Simulation in neuem Fenster öffnen: Wasserstoff-Serien

Mit Hilfe der Bohrschen Postulate kann man die Energiezustände in einem Wasserstoffatom modellieren und die vom Wasserstoff ausgesandten Photonen zutreffend vorhersagen. Auch wird die notwendige Energie korrekt vorhergesagt, die man einem Wasserstoffatom zuführen muss, um dieses zu ionisieren.
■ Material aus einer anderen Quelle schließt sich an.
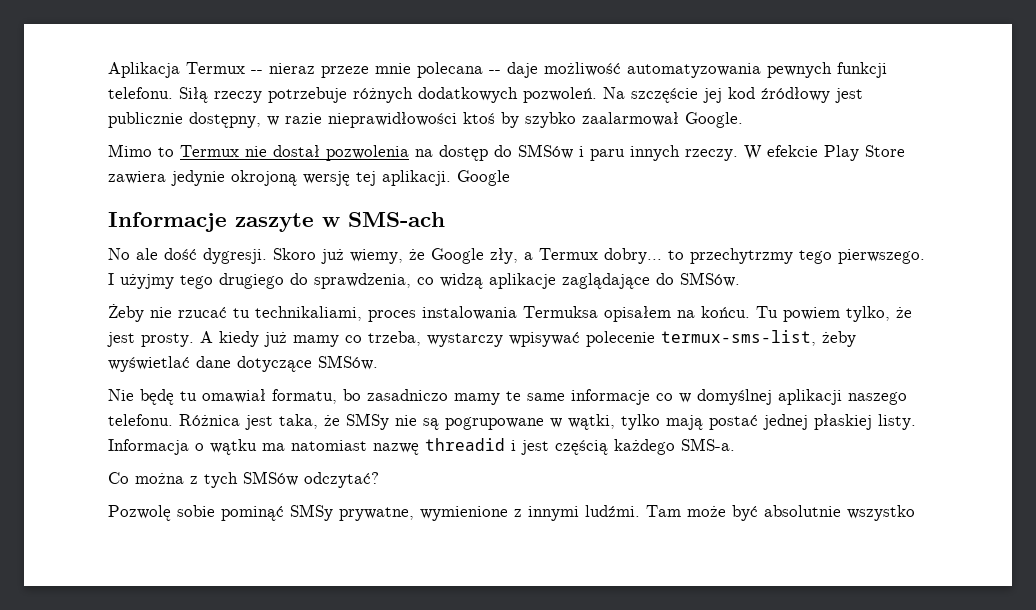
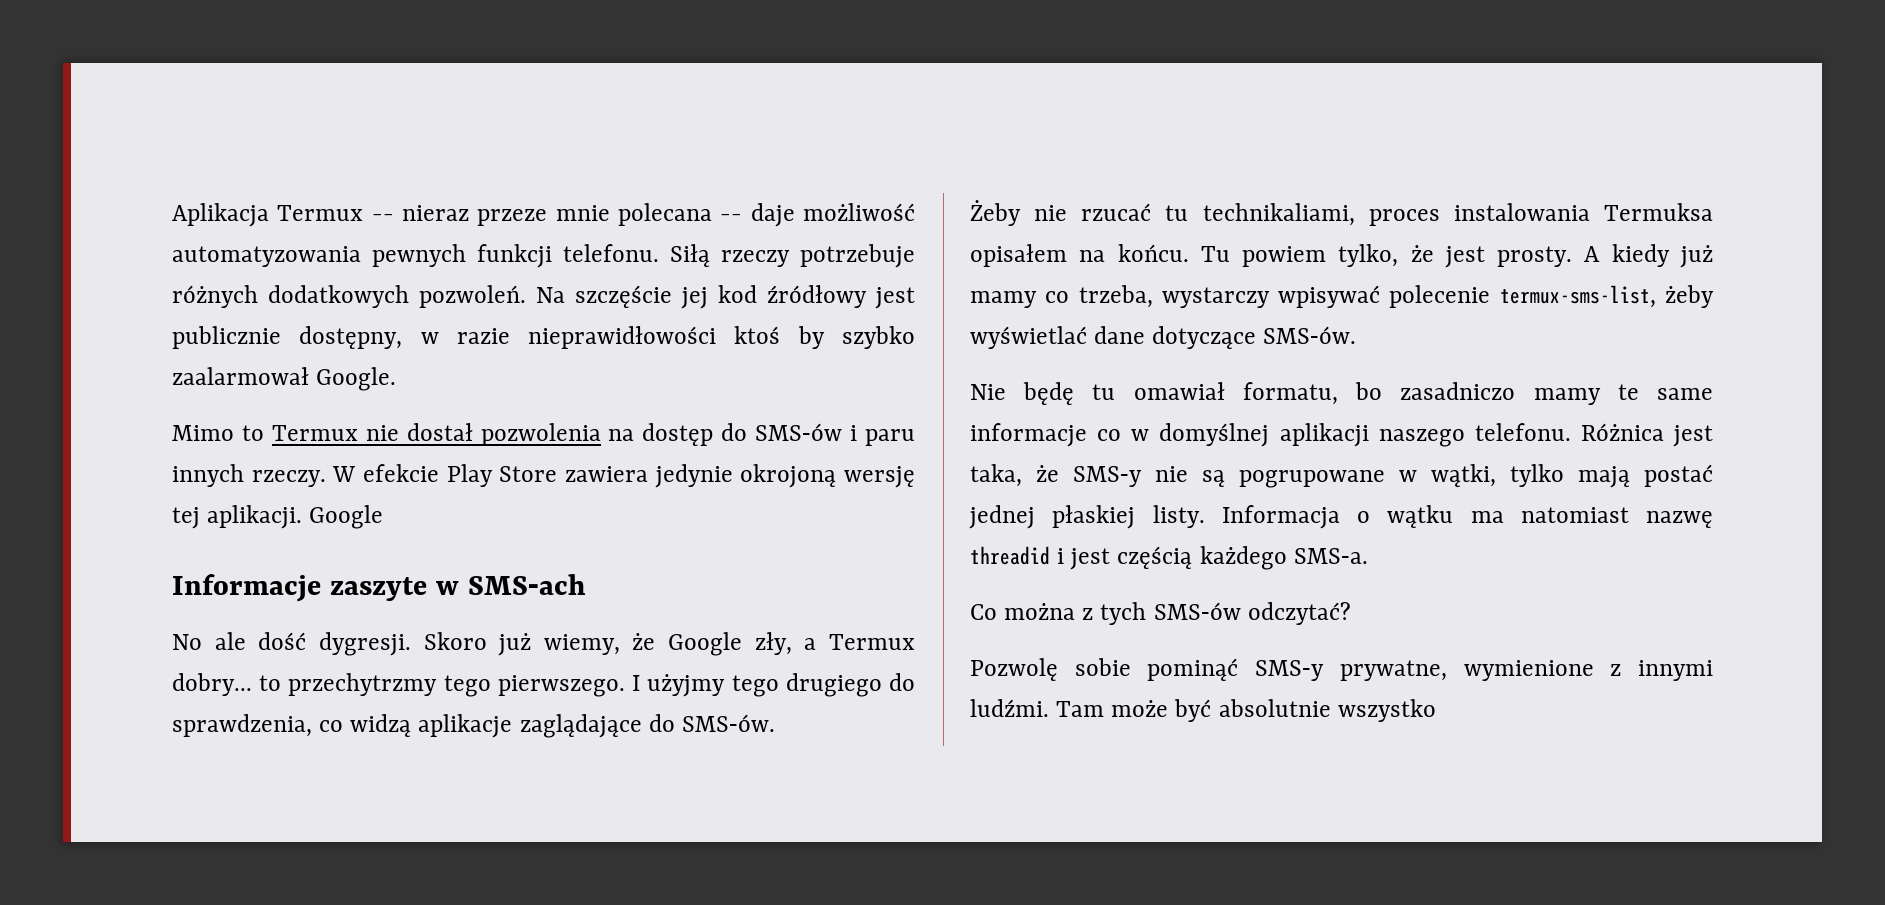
- Mimo to Termux nie dostał pozwolenia na dostęp do SMSów i paru innych rzeczy.
+ Mimo to Termux nie dostał pozwolenia na dostęp do SMS‑ów i paru innych rzeczy.
- I użyjmy tego drugiego do sprawdzenia, co widzą aplikacje zaglądające do SMSów.
+ I użyjmy tego drugiego do sprawdzenia, co widzą aplikacje zaglądające do SMS‑ów.
- A kiedy już mamy co trzeba, wystarczy wpisywać polecenie termux-sms-list, żeby wyświetlać dane dotyczące SMSów.
+ A kiedy już mamy co trzeba, wystarczy wpisywać polecenie termux-sms-list, żeby wyświetlać dane dotyczące SMS‑ów.
- Różnica jest taka, że SMSy nie są pogrupowane w wątki, tylko mają postać jednej płaskiej listy.
+ Różnica jest taka, że SMS‑y nie są pogrupowane w wątki, tylko mają postać jednej płaskiej listy.
- Co można z tych SMSów odczytać?
+ Co można z tych SMS‑ów odczytać?
- Pozwolę sobie pominąć SMSy prywatne, wymienione z innymi ludźmi.
+ Pozwolę sobie pominąć SMS‑y prywatne, wymienione z innymi ludźmi.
Das Bohrsche Atommodell hat aber nach wie vor erhebliche Schwächen:

  • die Theorie ist nichtrelativistisch, scheitert also für sehr hohe Energien,
  • sie bietet kein Verfahren an, mit welchem die Intensität der Spektrallinien modelliert werden könnte,
  • Atome mit mehr als einem Elektron können nicht modelliert werden,
  • Bindungen zwischen Atomen in Molekülen, Flüssigkeiten und Festkörpern können nicht erklärt werden,
  • Hochauflösende Spektrographen zeigen, dass jede Wasserstofflinie in weitere Linien aufgeteilt werden kann (Feinstruktur). Diese Feinstruktur kann nicht erklärt werden.

Das halbklassische Bohrsche Modell scheitert an der Modellierung der Realität. Es wurde historisch auch nach kurzer Zeit von Schrödinger und Heisenberg durch ein quantentheoretischen Modell ersetzt. Das quantentheoretische Modell lässt uns in der Schule schnell Modellierungsgrenzen erreichen, da die Schulmathematik nicht ausreichend Werkzeuge bereitstellt. Sie werden im nächsten Kapitel ein vereinfachtes und weitgehend mathematikbefreites quantentheoretisches Modell kennenlernen, um eine Idee zu bekommen, wie man Atome modelliert. Alles weitere folgt bei Interesse an der Uni.